To formulate the Sentiment Score Chart our research shop uses the table created in the Data Synthesis step to generate the Sentiment Score Chart in Microsoft Excel. This approach is very similar to the construction of a butterfly chart. When creating the chart, the researcher should use the topic areas for the rows and the frequency of sentiment polarity for the columns (negative and positive). It is important to remember that individual charts will need to be customized by choosing specific padding values and axes values (explained further in the tutorial links above), but a little trial and error will eventually lead the visualization down the right path and create insightful visualizations like the one below.
Using the Sentiment Score Chart below as an example, our product team was able to understand user sentiment with more specificity applied to specific areas. In the example, one can see that users responded unanimously positive with 10 comments regarding the aesthetics of the product, navigation was majorly positive (10 positive comments) with some negative dissention (2 negative comments), layout was negatively reviewed in 4 comments, and thirteen comments were made regarding visuals with the majority of them being negative (10 negative and 5 positive).
Using this scorecard, the product team was able to apply direction and magnitude to user feedback for specific areas of the product. Which direction the scales tilt for each area informs the researcher of the overall polarity of comments, but the magnitude of the comments also paints a picture of user sentiment that allows a product team to plan future work and resources with regard to area improvements. For instance, although layout was unanimously reviewed negatively in all comments, visuals stimulated the most comments with the majority of them being negative. A product manager can use this information to determine that while layout is problematic, the most provocative area of the product were the visuals. Therefore, future work in visual design, such as iconography or photography, should be prioritized.

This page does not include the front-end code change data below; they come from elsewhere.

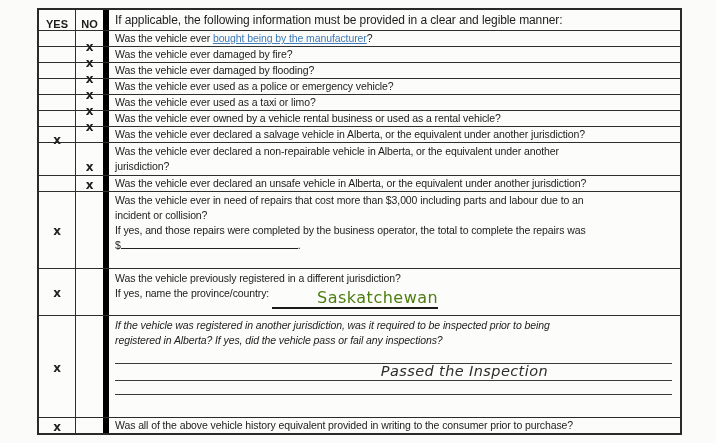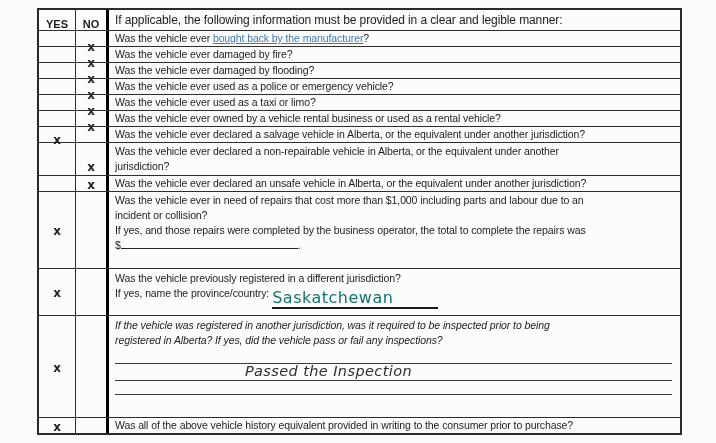--- a/index.html
+++ b/index.html
@@ -20,7 +20,7 @@
   .row { display:flex; border-bottom:1px solid #2e2e2e; }
   .row:last-child { border-bottom:none; }
   .c-yes { width:37px; flex:0 0 37px; border-right:1px solid #2e2e2e; position:relative; }
-  .c-no  { width:33px; flex:0 0 33px; border-right:3px solid #000000; position:relative; }
+  .c-no  { width:33px; flex:0 0 33px; border-right:6px solid #000000; position:relative; }
   .c-q   { flex:1 1 auto; padding:0 6px; font-size:10.5px; letter-spacing:-0.1px; line-height:15px; position:relative; }
 
   .r-header { height:21px; }

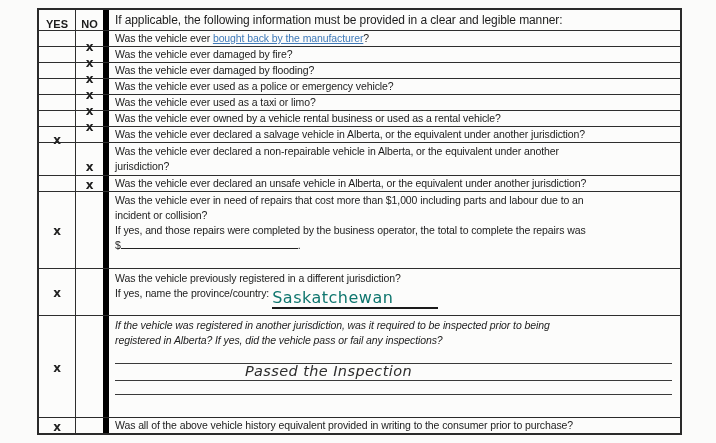--- a/index.html
+++ b/index.html
@@ -98,7 +98,7 @@
     <div class="c-no">
         <span class="mark mark-straddle">x</span>
       </div>
-    <div class="c-q"><span>Was the vehicle ever </span><span class="q-link">bought back by the manufacturer</span><span>?</span></div>
+    <div class="c-q"><span>Was the vehicle ever </span><span class="q-link">bought being by the manufacturer</span><span>?</span></div>
   </div>
 
   <div class="row r-single">

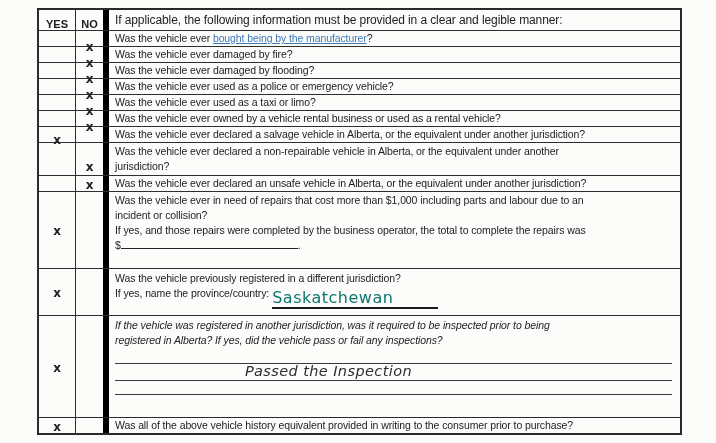--- a/index.html
+++ b/index.html
@@ -174,7 +174,7 @@
       </div>
     <div class="c-no"></div>
     <div class="c-q">
-      <div class="qline">Was the vehicle ever in need of repairs that cost more than $1,000 including parts and labour due to an</div>
+      <div class="qline">Was the vehicle ever in need of repairs that cost more than $3,000 including parts and labour due to an</div>
       <div class="qline">incident or collision?</div>
       <div class="qline">If yes, and those repairs were completed by the business operator, the total to complete the repairs was</div>
       <div class="qline"><span>$</span><span class="amount-line"></span><span>.</span></div>

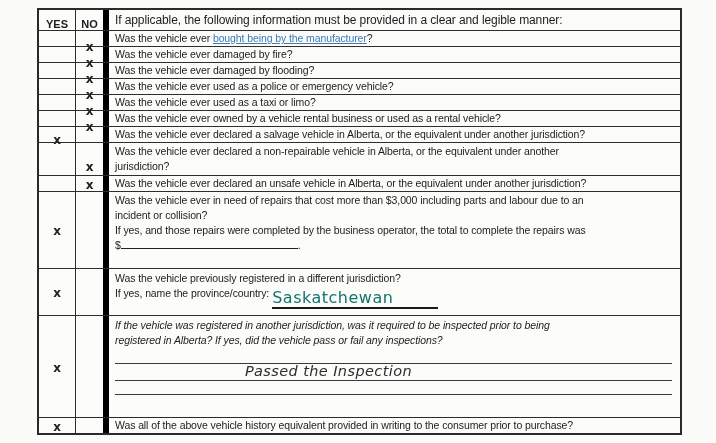--- a/index.html
+++ b/index.html
@@ -57,9 +57,9 @@
   .prev-answer {
     display:inline-block; width:166px; margin-left:3px;
     border-bottom:2.5px solid #1a1a1a;
-    text-align:left;
+    text-align:right;
     font-family:"DejaVu Sans", sans-serif;
-    font-size:16px; letter-spacing:0.5px; line-height:19px; color:#0f766e;
+    font-size:16px; letter-spacing:0.5px; line-height:19px; color:#4d7c0f;
     vertical-align:-6px;
   }
   .r-prev .c-q { padding-top:2px; }

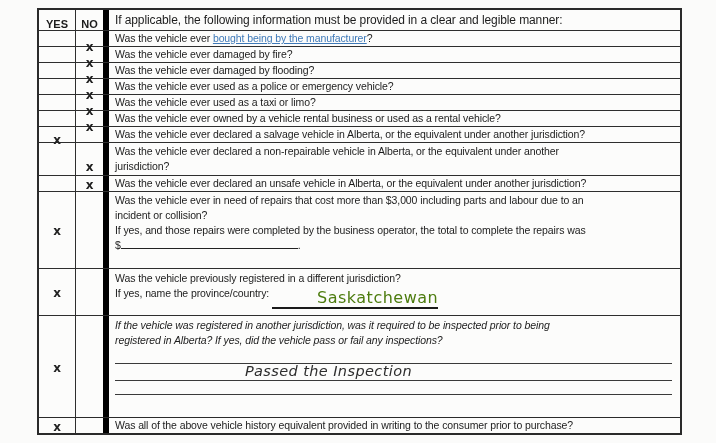--- a/index.html
+++ b/index.html
@@ -73,7 +73,7 @@
   .wl-3 { top:78px; }
   .inspect-answer {
     position:absolute; top:48px; left:0; width:100%;
-    text-align:center; padding-right:132px;
+    text-align:right; padding-right:132px;
     font-family:"DejaVu Sans", sans-serif;
     font-size:14.5px; letter-spacing:0.4px; color:#2e2e2e;
   }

Ultimately the Sentiment Score Chart helps qualitative research by transforming qualitative data into a quantitative visualization. This approach will help any team understand how separate areas of the product are affecting the end user and which areas are provoking the largest reactions.
Looking for more? Anne K. Emery outlines other approaches for visualizing qualitative data that may prove useful for the conveyance of user sentiment. The Sentiment Score Chart is an approach that can serve as a tool for the product team to identify future work, plans, and designs by providing a meaningful visualization technique for qualitative data.